Rónán Hession is a writer musician and civil servant from Dublin. His debut novel Leonard and Hungry Paul (published by Bluemoose Books) has been nominated for the Irish Book Awards, British Book Awards, the BAMB awards, and long listed for the Republic of Consciousness prize. His third album Dictionary Crimes was nominated for the Choice Music Prize for Irish Album of the Year. He is currently completing work on his second novel Panenka, which will be published by Bluemoose in 2021.A third novel, Ghost Mountain, will appear in 2023.
Michael Hughes is the author of two novels: Countenance Divine (2016) and Country (2018) both published by John Murray, the latter winning the 2018 Hellenic Prize. Under his stage name Michael Colgan he recently appeared in the acclaimed HBO television drama Chernobyl.
Melissa McCarthy is a writer based in Edinburgh. Previous books that she has edited or coauthored include works on documentary filmmaking and on incarceration. She has worked as a film curator and arts journalist in London and Durban, South Africa. Her monograph Sharks Death Surfers was published by Sternberg Press in 2019 and is available here:
https://www.sternberg-press.com/product/sharks-death-surfers-an-illustrated-companion/
Amy McCauley is a poet and freelance writer. She is the author of OEDIPA (Guillemot Press, 2018) and 24/7 Brexitland (No Matter Press, 2020). Amy’s first full-length collection of poetry will be published by Henningham Family Press in 2021.

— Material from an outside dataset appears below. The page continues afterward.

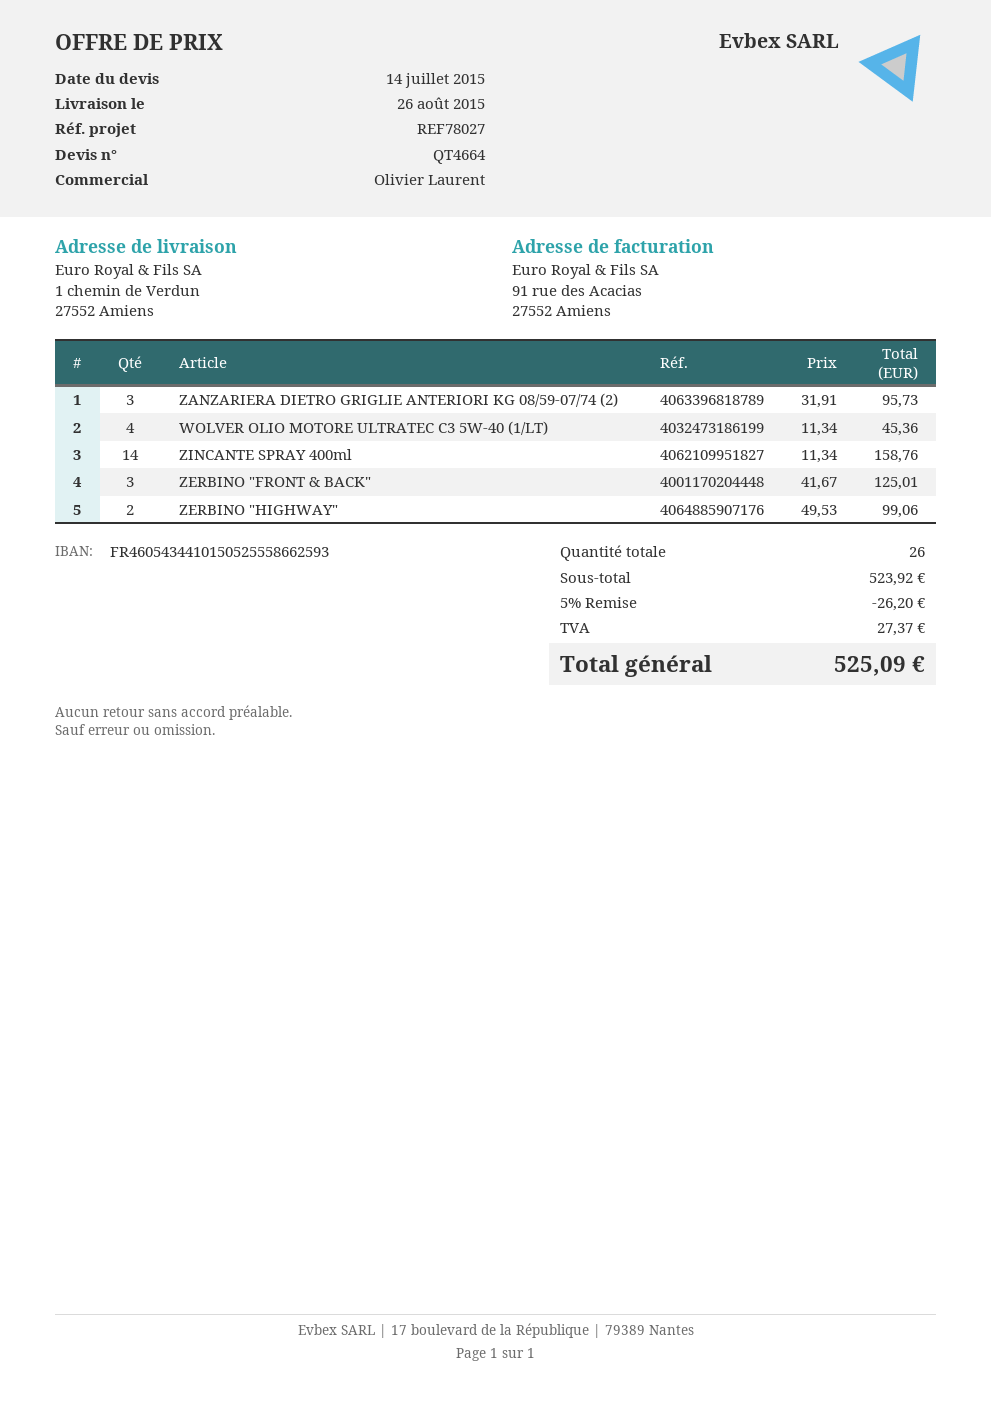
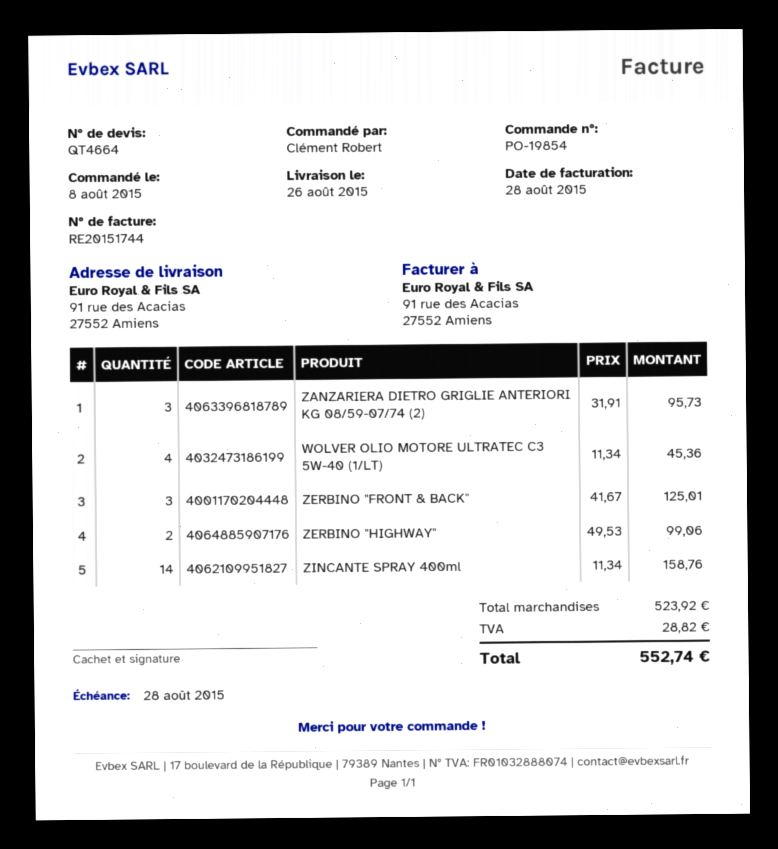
ship to: 1 chemin de Verdun, 27552 Amiens -> 91 rue des Acacias, 27552 Amiens
discount: 5% = 26.20 -> none
tax: 27.37 -> 28.82
total: 525.09 -> 552.74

Isabel Waidner is a writer and critical theorist. Their latest novel We Are Made Of Diamond Stuff (2019) was shortlisted for the Goldsmiths Prize and the Republic of Consciousness Prize. Their first novel Gaudy Bauble (2017) was the winner of the Internationale Literaturpreis and shortlisted for the Republic of Consciousness Prize. Waidner’s writing has appeared in journals including AQNB, The Happy Hypocrite, Frieze, and Tripwire. They are a co-founder of the event series Queers Read This at the Institute of Contemporary Arts (ICA), and an academic at Roehampton University, London.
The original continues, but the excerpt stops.